Published on Sat, Oct 22, 2016 by Aaron
Yesterday, October 21 2016, there was a large DDoS attack against Dyn, one of the leading authoritative DNS providers. The attack started around 11 AM UTC and lasted for hours, severely hurting the reachability of big name sites like Twitter, GitHub and PayPal. It hurt CDN Fastly too. Mainstream media logically picked up on the story and it seems the attack was done using Mirai IoT botnet. The exact nature and scale of this attack is currently not known to the public. 24 hours after the attack ended, it's still a much talked about topic on Twitter.
This article is not about what exactly happened, who was behind the attack or why they did it. We want to show the real impact of the attack on the performance of Dyn's authoritative DNS service globally, using our unique RUM for DNS data. TurboBytes monitors the real-world performance of authoritative DNS providers from across the globe, 24/7, by running tests in the browsers of millions of people that are connected to thousands of networks.
Dyn official report: "On Friday October 21, 2016 at approximately 11:10 UTC, Dyn came under attack by a large Distributed Denial of Service (DDoS) attack against our Managed DNS infrastructure in the US-East region. Customers affected may have seen regional resolution failures in US-East and intermittent spikes in latency globally. Dyn's engineers were able to successfully mitigate the attack at approximately 13:20 UTC, and shortly after, the attack subsided."
This text tells very little about the level of pain Dyn customers had. You may read it as if only some customers' sites were unreachable for some users (in US-East) and there was an occasional slow response on other continents.
Our RUM for DNS data clearly shows it was pretty bad:
The chart above shows the Failratio of Dyn and other DNS providers as measured through recursive resolvers (Google Public DNS, OpenDNS and ISP resolvers) in the state of New York. Our tests are initiated in the browser and use a random subdomain to force the recursive to get the response from the authoritative.
During the two hour attack, Failratio averaged at 45% and peaked at 80%. In our book, that qualifies as an outage.
If Dyn servers responded, often it did so very slowly.
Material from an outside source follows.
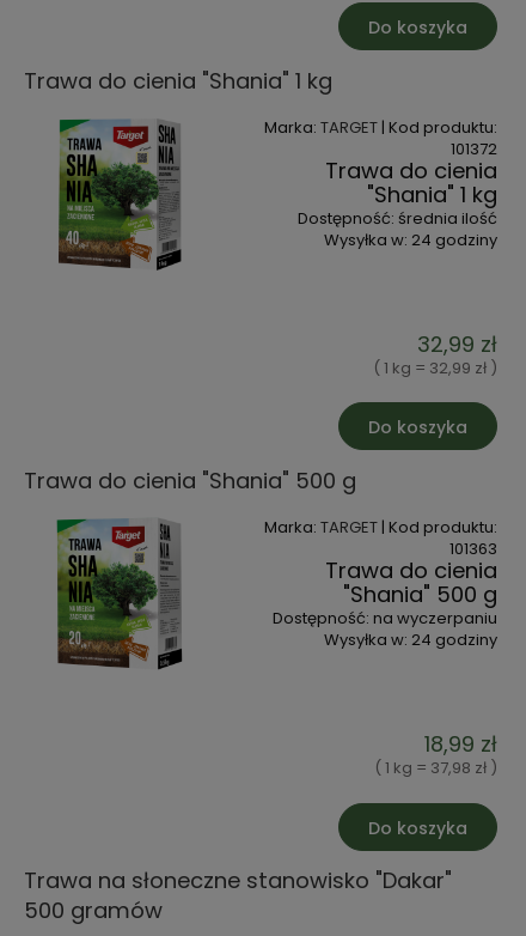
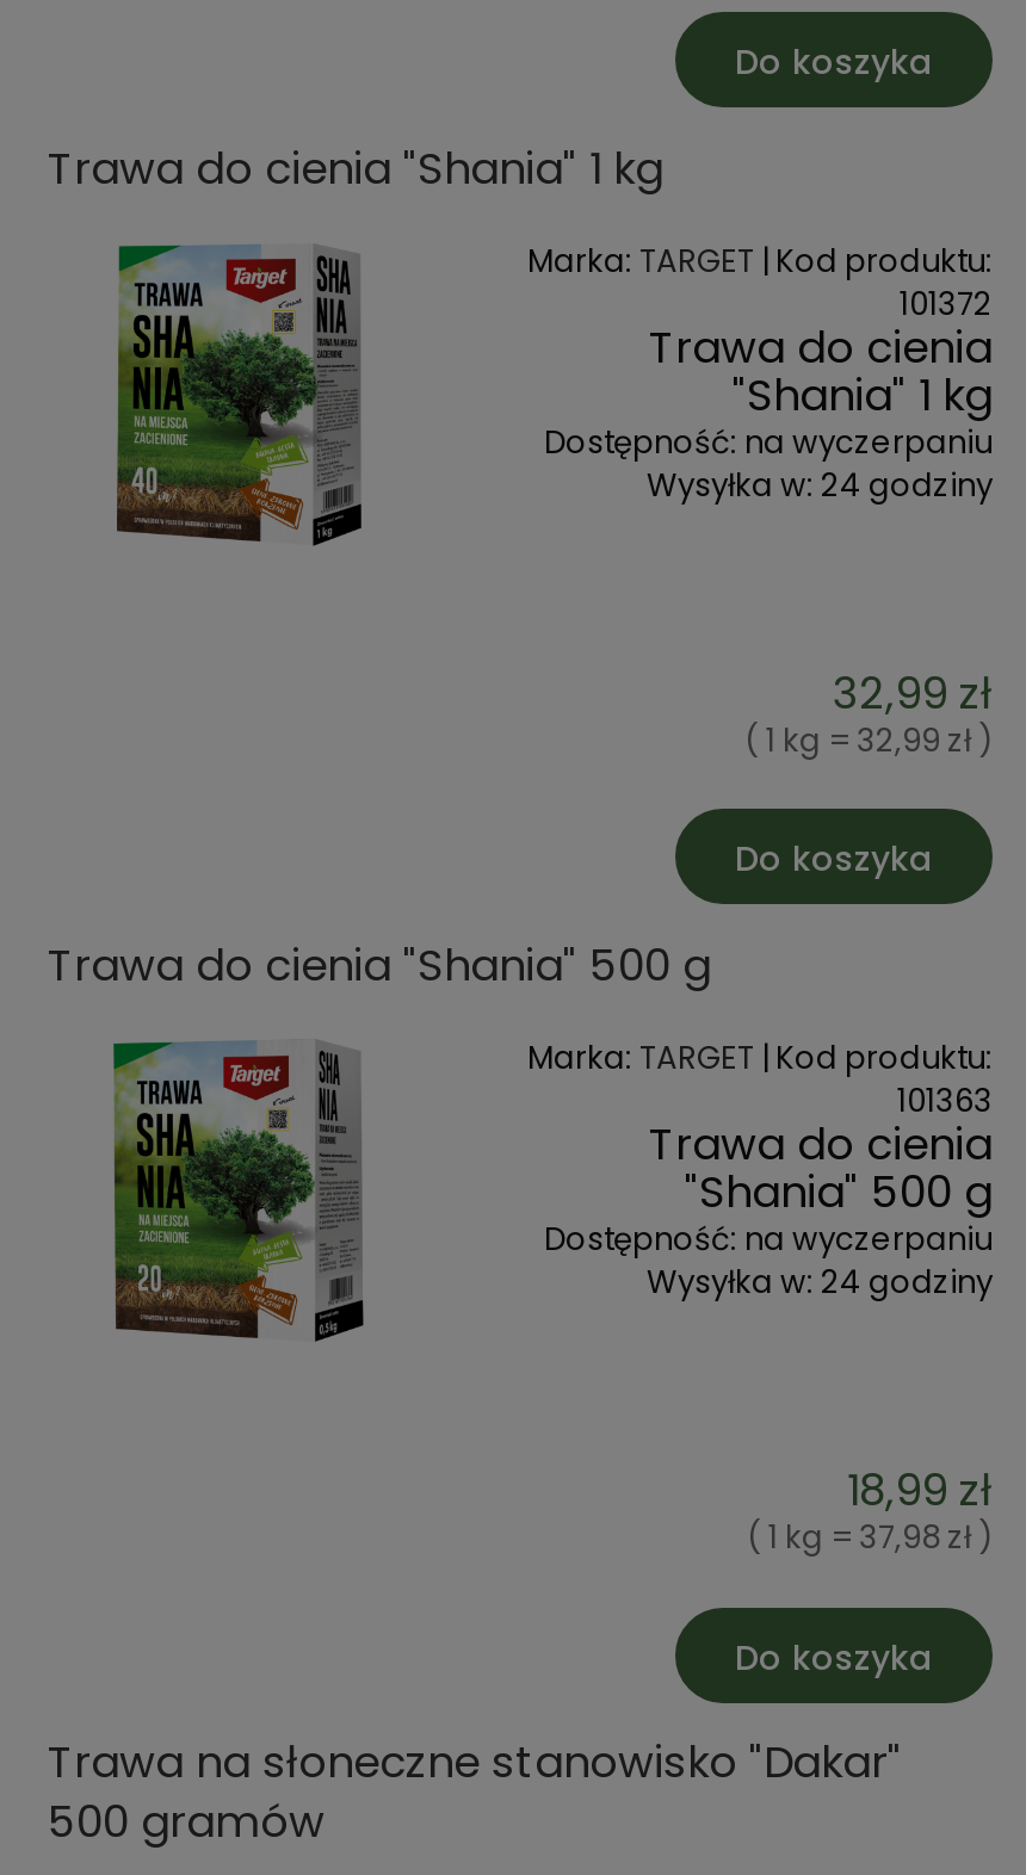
[298,206,497,229] Dostępność: średnia ilość -> [544,419,993,464] Dostępność: na wyczerpaniu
From our data we can confirm the problems in US were limited to US-East. But what happened outside US? Most countries were just fine, but many users in Germany and France definitely noticed Dyn failing during the first wave of the attack:
Dyn official report: "At roughly 15:50 UTC a second DDoS attack began against the Managed DNS platform. This attack was distributed in a more global fashion. Affected customers may have seen intermittent resolution issues as well as increased global latency. At approximately 17:00 UTC, our engineers were again able to mitigate the attack and service was restored."
That end time of 17:00 is maybe a typo, as the original status post states the attack lasted much longer and the incident was marked as Resolved at 22:17 UTC.
Our data shows the second wave indeed started at roughly 15:50 UTC and ended at ~ 20:30 UTC.
In US the Failratio averaged 32% and again the peak was 80%. Dyn performance was different in other countries, like United Kingdom and France:
In both major markets in Europe, the Failratio peaked at 100% and this peak lasted 30 minutes. This means no query to Dyn got a response! After the peak the Failratio dropped to ~ 10% in United Kingdom but in France it stabilized at a still very high 60%. The France chart also shows performance of other DNS providers was degraded for two hours. After taking a closer look at our data it became clear this pattern showed only on AS3215, which belongs to Orange, the biggest consumer ISP. Dyn was completely down from AS3215. Failratio was stable at 100%. Ouch. This must have impacted millions of people!
Interestingly, for two hours the other major DNS providers also suffered on the network of Orange. Is this related to the attack against Dyn? Maybe. We don't know. Also in Brasil the websites of Dyn customers suffered.
During the second wave, we ran some Pulse tests to view the real-world DNS behaviour from 80 machines around the globe, most connected to consumer ISP networks.
The first test ran at 17:33:44 UTC and showed a 70.1% error rate when our Pulse agents tried to query for
soundcloud.com directly from Dyn's servers (
The second test ran at 17:35:10 UTC. This time the Pulse agents queried for
soundcloud.com via Google Public DNS, OpenDNS and their ISP resolvers. The error rate was 40.6%.
The record in question has a TTL of 600 (10 minutes), so logically the error rate was lower when querying recursive resolvers because some could serve the response from cache and did not have to reach out to Dyn. Another possible explanation for the difference in error rates is that in effort to mitigate attack traffic, Dyn may have blocked end user IPs from hitting their nameservers in order to give recursives a higher chance of reaching Dyn. In hindsight, we should have run more Pulse tests using random subdomains to conclusively test recursives' reachability to Dyn.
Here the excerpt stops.